##### Given entries #####
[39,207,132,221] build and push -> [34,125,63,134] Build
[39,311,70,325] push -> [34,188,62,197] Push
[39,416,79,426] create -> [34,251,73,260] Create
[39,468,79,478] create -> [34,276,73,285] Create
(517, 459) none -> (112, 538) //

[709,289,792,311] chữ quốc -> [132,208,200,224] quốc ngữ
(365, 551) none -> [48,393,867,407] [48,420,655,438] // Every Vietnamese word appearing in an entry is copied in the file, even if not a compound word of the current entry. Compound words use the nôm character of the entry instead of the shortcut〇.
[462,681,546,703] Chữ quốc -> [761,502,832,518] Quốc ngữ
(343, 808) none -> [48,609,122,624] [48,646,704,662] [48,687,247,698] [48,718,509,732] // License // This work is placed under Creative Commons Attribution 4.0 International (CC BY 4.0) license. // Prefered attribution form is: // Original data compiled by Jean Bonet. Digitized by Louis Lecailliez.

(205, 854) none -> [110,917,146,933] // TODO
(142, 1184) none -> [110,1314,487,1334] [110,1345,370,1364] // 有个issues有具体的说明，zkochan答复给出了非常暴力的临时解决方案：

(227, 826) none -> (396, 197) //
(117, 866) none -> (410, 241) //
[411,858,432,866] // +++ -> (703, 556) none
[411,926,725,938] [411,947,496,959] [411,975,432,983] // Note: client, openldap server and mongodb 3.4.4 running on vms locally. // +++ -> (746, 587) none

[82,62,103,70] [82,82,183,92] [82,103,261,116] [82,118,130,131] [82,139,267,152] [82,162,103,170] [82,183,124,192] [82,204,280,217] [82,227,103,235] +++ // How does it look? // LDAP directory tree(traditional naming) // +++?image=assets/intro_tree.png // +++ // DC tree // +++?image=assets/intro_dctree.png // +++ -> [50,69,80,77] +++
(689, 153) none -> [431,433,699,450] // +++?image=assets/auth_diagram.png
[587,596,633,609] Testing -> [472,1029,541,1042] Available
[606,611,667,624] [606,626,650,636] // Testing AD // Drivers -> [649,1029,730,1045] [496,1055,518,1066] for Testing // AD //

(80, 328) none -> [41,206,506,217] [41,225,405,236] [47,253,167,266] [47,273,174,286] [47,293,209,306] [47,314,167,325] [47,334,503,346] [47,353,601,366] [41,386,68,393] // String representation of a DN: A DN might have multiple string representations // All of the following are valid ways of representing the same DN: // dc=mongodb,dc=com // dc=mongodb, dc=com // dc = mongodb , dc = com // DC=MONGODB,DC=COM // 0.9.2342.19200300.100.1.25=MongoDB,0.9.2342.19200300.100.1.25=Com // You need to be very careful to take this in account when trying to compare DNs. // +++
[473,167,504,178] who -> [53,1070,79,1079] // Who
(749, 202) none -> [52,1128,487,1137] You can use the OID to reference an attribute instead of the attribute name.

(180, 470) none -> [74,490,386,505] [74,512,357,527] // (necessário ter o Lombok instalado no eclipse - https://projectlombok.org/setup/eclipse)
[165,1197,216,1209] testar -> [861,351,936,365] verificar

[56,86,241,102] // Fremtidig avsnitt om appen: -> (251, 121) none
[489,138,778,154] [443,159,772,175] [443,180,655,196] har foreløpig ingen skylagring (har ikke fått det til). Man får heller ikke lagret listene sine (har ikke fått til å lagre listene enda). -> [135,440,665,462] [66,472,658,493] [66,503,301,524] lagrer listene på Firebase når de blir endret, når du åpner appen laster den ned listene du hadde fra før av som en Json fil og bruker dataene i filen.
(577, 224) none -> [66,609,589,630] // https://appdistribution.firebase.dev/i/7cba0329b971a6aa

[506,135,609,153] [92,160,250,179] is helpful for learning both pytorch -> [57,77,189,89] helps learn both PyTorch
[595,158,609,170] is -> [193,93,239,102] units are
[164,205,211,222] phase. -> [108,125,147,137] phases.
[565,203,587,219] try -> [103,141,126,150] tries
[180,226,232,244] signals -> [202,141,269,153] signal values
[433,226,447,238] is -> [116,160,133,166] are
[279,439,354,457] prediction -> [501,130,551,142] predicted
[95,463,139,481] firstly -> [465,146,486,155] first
#####
§ **Your objective**
Copy out each record exactly as given, omitting none.

§ **Response**
[39,207,132,221] build and push -> [34,125,63,134] Build
[39,311,70,325] push -> [34,188,62,197] Push
[39,416,79,426] create -> [34,251,73,260] Create
[39,468,79,478] create -> [34,276,73,285] Create
(517, 459) none -> (112, 538) //

[709,289,792,311] chữ quốc -> [132,208,200,224] quốc ngữ
(365, 551) none -> [48,393,867,407] [48,420,655,438] // Every Vietnamese word appearing in an entry is copied in the file, even if not a compound word of the current entry. Compound words use the nôm character of the entry instead of the shortcut〇.
[462,681,546,703] Chữ quốc -> [761,502,832,518] Quốc ngữ
(343, 808) none -> [48,609,122,624] [48,646,704,662] [48,687,247,698] [48,718,509,732] // License // This work is placed under Creative Commons Attribution 4.0 International (CC BY 4.0) license. // Prefered attribution form is: // Original data compiled by Jean Bonet. Digitized by Louis Lecailliez.

(205, 854) none -> [110,917,146,933] // TODO
(142, 1184) none -> [110,1314,487,1334] [110,1345,370,1364] // 有个issues有具体的说明，zkochan答复给出了非常暴力的临时解决方案：

(227, 826) none -> (396, 197) //
(117, 866) none -> (410, 241) //
[411,858,432,866] // +++ -> (703, 556) none
[411,926,725,938] [411,947,496,959] [411,975,432,983] // Note: client, openldap server and mongodb 3.4.4 running on vms locally. // +++ -> (746, 587) none

[82,62,103,70] [82,82,183,92] [82,103,261,116] [82,118,130,131] [82,139,267,152] [82,162,103,170] [82,183,124,192] [82,204,280,217] [82,227,103,235] +++ // How does it look? // LDAP directory tree(traditional naming) // +++?image=assets/intro_tree.png // +++ // DC tree // +++?image=assets/intro_dctree.png // +++ -> [50,69,80,77] +++
(689, 153) none -> [431,433,699,450] // +++?image=assets/auth_diagram.png
[587,596,633,609] Testing -> [472,1029,541,1042] Available
[606,611,667,624] [606,626,650,636] // Testing AD // Drivers -> [649,1029,730,1045] [496,1055,518,1066] for Testing // AD //

(80, 328) none -> [41,206,506,217] [41,225,405,236] [47,253,167,266] [47,273,174,286] [47,293,209,306] [47,314,167,325] [47,334,503,346] [47,353,601,366] [41,386,68,393] // String representation of a DN: A DN might have multiple string representations // All of the following are valid ways of representing the same DN: // dc=mongodb,dc=com // dc=mongodb, dc=com // dc = mongodb , dc = com // DC=MONGODB,DC=COM // 0.9.2342.19200300.100.1.25=MongoDB,0.9.2342.19200300.100.1.25=Com // You need to be very careful to take this in account when trying to compare DNs. // +++
[473,167,504,178] who -> [53,1070,79,1079] // Who
(749, 202) none -> [52,1128,487,1137] You can use the OID to reference an attribute instead of the attribute name.

(180, 470) none -> [74,490,386,505] [74,512,357,527] // (necessário ter o Lombok instalado no eclipse - https://projectlombok.org/setup/eclipse)
[165,1197,216,1209] testar -> [861,351,936,365] verificar

[56,86,241,102] // Fremtidig avsnitt om appen: -> (251, 121) none
[489,138,778,154] [443,159,772,175] [443,180,655,196] har foreløpig ingen skylagring (har ikke fått det til). Man får heller ikke lagret listene sine (har ikke fått til å lagre listene enda). -> [135,440,665,462] [66,472,658,493] [66,503,301,524] lagrer listene på Firebase når de blir endret, når du åpner appen laster den ned listene du hadde fra før av som en Json fil og bruker dataene i filen.
(577, 224) none -> [66,609,589,630] // https://appdistribution.firebase.dev/i/7cba0329b971a6aa

[506,135,609,153] [92,160,250,179] is helpful for learning both pytorch -> [57,77,189,89] helps learn both PyTorch
[595,158,609,170] is -> [193,93,239,102] units are
[164,205,211,222] phase. -> [108,125,147,137] phases.
[565,203,587,219] try -> [103,141,126,150] tries
[180,226,232,244] signals -> [202,141,269,153] signal values
[433,226,447,238] is -> [116,160,133,166] are
[279,439,354,457] prediction -> [501,130,551,142] predicted
[95,463,139,481] firstly -> [465,146,486,155] first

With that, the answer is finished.